WHAT IS REQUIRED - Take the data that sits below and write it out again exactly.

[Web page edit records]
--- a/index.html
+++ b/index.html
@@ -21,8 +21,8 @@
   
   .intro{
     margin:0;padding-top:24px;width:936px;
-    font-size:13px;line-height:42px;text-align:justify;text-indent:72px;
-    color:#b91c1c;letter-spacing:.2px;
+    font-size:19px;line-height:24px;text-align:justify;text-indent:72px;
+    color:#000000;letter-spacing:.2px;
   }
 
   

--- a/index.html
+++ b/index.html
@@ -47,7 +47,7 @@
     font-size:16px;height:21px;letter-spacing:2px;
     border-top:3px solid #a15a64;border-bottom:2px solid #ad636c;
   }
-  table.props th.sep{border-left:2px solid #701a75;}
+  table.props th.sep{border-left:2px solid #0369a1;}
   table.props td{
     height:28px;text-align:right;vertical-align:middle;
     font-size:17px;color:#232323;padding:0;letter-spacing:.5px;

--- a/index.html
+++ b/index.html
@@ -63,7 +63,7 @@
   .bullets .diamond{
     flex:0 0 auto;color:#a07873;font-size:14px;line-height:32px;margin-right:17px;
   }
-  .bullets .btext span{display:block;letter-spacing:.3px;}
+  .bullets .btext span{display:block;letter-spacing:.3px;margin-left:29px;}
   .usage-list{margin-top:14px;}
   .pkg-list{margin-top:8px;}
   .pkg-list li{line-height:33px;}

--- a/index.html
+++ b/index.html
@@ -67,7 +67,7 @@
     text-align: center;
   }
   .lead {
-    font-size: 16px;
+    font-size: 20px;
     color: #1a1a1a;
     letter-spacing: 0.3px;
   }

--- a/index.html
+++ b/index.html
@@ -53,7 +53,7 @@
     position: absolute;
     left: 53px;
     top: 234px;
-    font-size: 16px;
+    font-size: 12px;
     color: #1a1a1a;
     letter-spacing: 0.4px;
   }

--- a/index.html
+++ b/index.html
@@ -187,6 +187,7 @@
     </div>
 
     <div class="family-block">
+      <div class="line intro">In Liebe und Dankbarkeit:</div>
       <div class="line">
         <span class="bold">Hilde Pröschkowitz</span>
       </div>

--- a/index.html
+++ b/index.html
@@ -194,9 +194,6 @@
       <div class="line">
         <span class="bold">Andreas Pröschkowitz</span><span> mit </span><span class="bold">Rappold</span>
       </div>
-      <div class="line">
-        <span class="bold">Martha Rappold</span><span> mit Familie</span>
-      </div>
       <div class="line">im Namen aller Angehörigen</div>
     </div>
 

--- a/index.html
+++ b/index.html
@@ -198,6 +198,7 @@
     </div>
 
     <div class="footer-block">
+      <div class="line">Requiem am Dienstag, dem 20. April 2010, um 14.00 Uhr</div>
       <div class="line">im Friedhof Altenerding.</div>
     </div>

RESULT BELOW -
--- a/index.html
+++ b/index.html
@@ -21,8 +21,8 @@
   
   .intro{
     margin:0;padding-top:24px;width:936px;
-    font-size:13px;line-height:42px;text-align:justify;text-indent:72px;
-    color:#b91c1c;letter-spacing:.2px;
+    font-size:19px;line-height:24px;text-align:justify;text-indent:72px;
+    color:#000000;letter-spacing:.2px;
   }
 
   

--- a/index.html
+++ b/index.html
@@ -47,7 +47,7 @@
     font-size:16px;height:21px;letter-spacing:2px;
     border-top:3px solid #a15a64;border-bottom:2px solid #ad636c;
   }
-  table.props th.sep{border-left:2px solid #701a75;}
+  table.props th.sep{border-left:2px solid #0369a1;}
   table.props td{
     height:28px;text-align:right;vertical-align:middle;
     font-size:17px;color:#232323;padding:0;letter-spacing:.5px;

--- a/index.html
+++ b/index.html
@@ -63,7 +63,7 @@
   .bullets .diamond{
     flex:0 0 auto;color:#a07873;font-size:14px;line-height:32px;margin-right:17px;
   }
-  .bullets .btext span{display:block;letter-spacing:.3px;}
+  .bullets .btext span{display:block;letter-spacing:.3px;margin-left:29px;}
   .usage-list{margin-top:14px;}
   .pkg-list{margin-top:8px;}
   .pkg-list li{line-height:33px;}

--- a/index.html
+++ b/index.html
@@ -67,7 +67,7 @@
     text-align: center;
   }
   .lead {
-    font-size: 16px;
+    font-size: 20px;
     color: #1a1a1a;
     letter-spacing: 0.3px;
   }

--- a/index.html
+++ b/index.html
@@ -53,7 +53,7 @@
     position: absolute;
     left: 53px;
     top: 234px;
-    font-size: 16px;
+    font-size: 12px;
     color: #1a1a1a;
     letter-spacing: 0.4px;
   }

--- a/index.html
+++ b/index.html
@@ -187,6 +187,7 @@
     </div>
 
     <div class="family-block">
+      <div class="line intro">In Liebe und Dankbarkeit:</div>
       <div class="line">
         <span class="bold">Hilde Pröschkowitz</span>
       </div>

--- a/index.html
+++ b/index.html
@@ -194,9 +194,6 @@
       <div class="line">
         <span class="bold">Andreas Pröschkowitz</span><span> mit </span><span class="bold">Rappold</span>
       </div>
-      <div class="line">
-        <span class="bold">Martha Rappold</span><span> mit Familie</span>
-      </div>
       <div class="line">im Namen aller Angehörigen</div>
     </div>
 

--- a/index.html
+++ b/index.html
@@ -198,6 +198,7 @@
     </div>
 
     <div class="footer-block">
+      <div class="line">Requiem am Dienstag, dem 20. April 2010, um 14.00 Uhr</div>
       <div class="line">im Friedhof Altenerding.</div>
     </div>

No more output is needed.